• Assignment
Copy out each line of the data that contains "Journal".

• Material shown
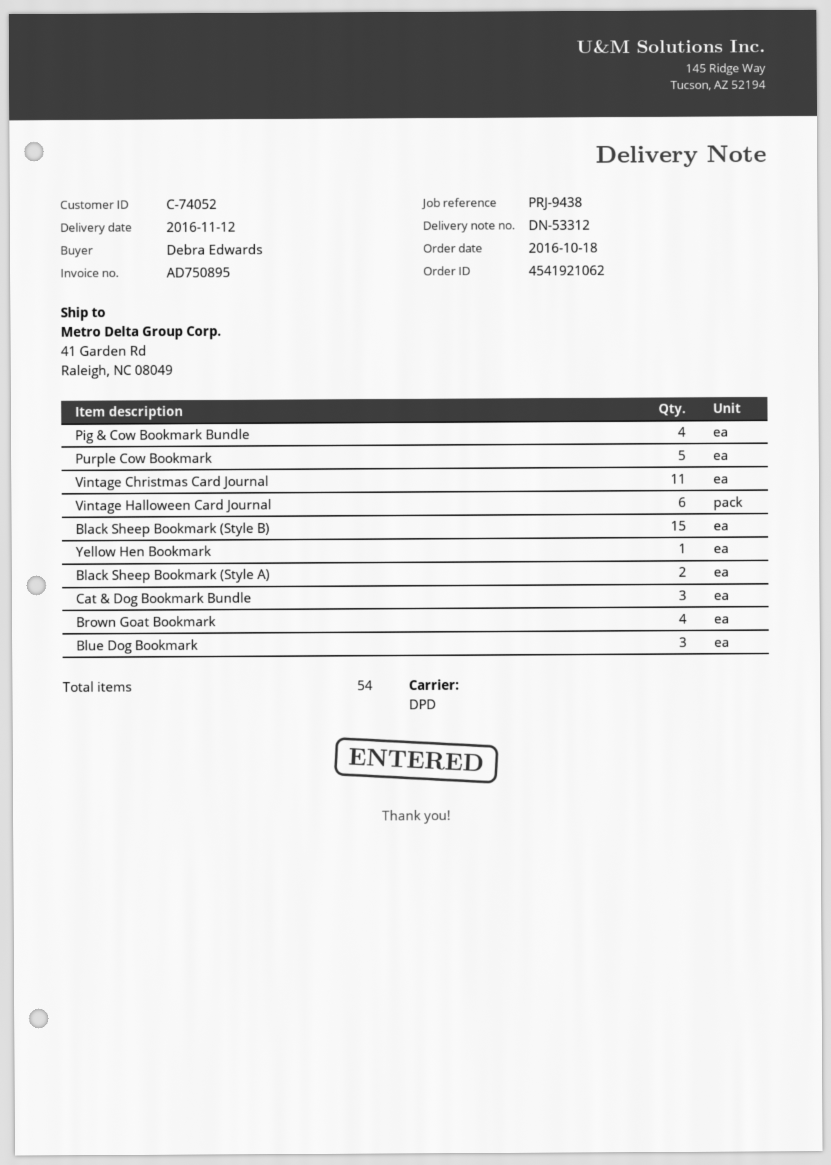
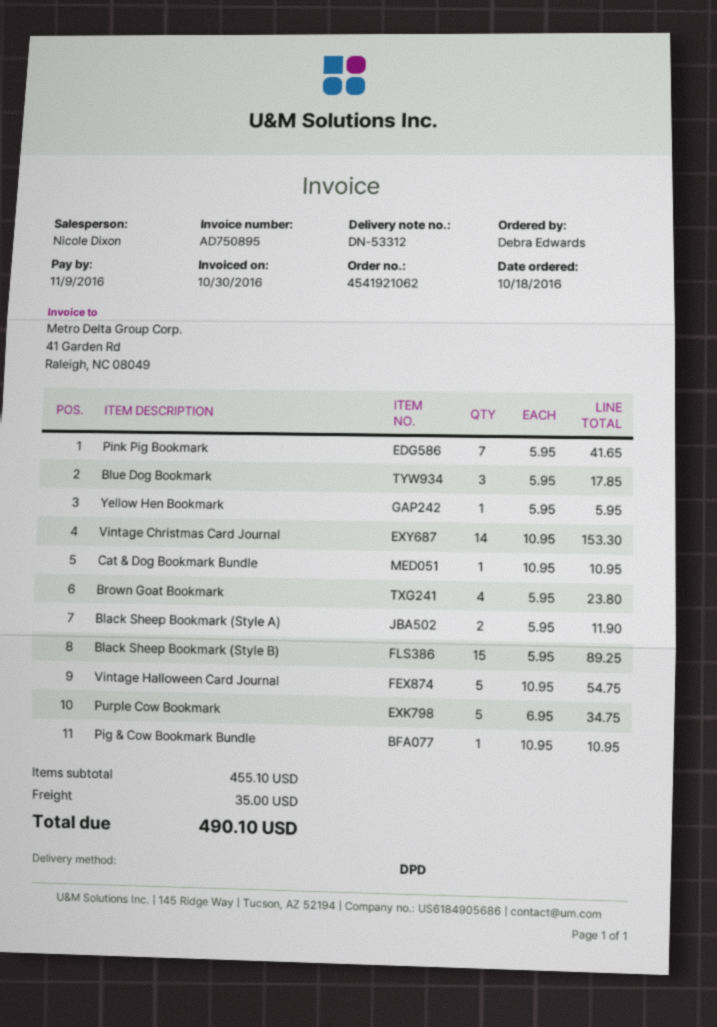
Pig & Cow Bookmark Bundle: 4 -> 1
Vintage Christmas Card Journal: 11 -> 14
Vintage Halloween Card Journal: 6 -> 5
Cat & Dog Bookmark Bundle: 3 -> 1
Pink Pig Bookmark: none -> 7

• Answer space
Vintage Christmas Card Journal: 11 -> 14
Vintage Halloween Card Journal: 6 -> 5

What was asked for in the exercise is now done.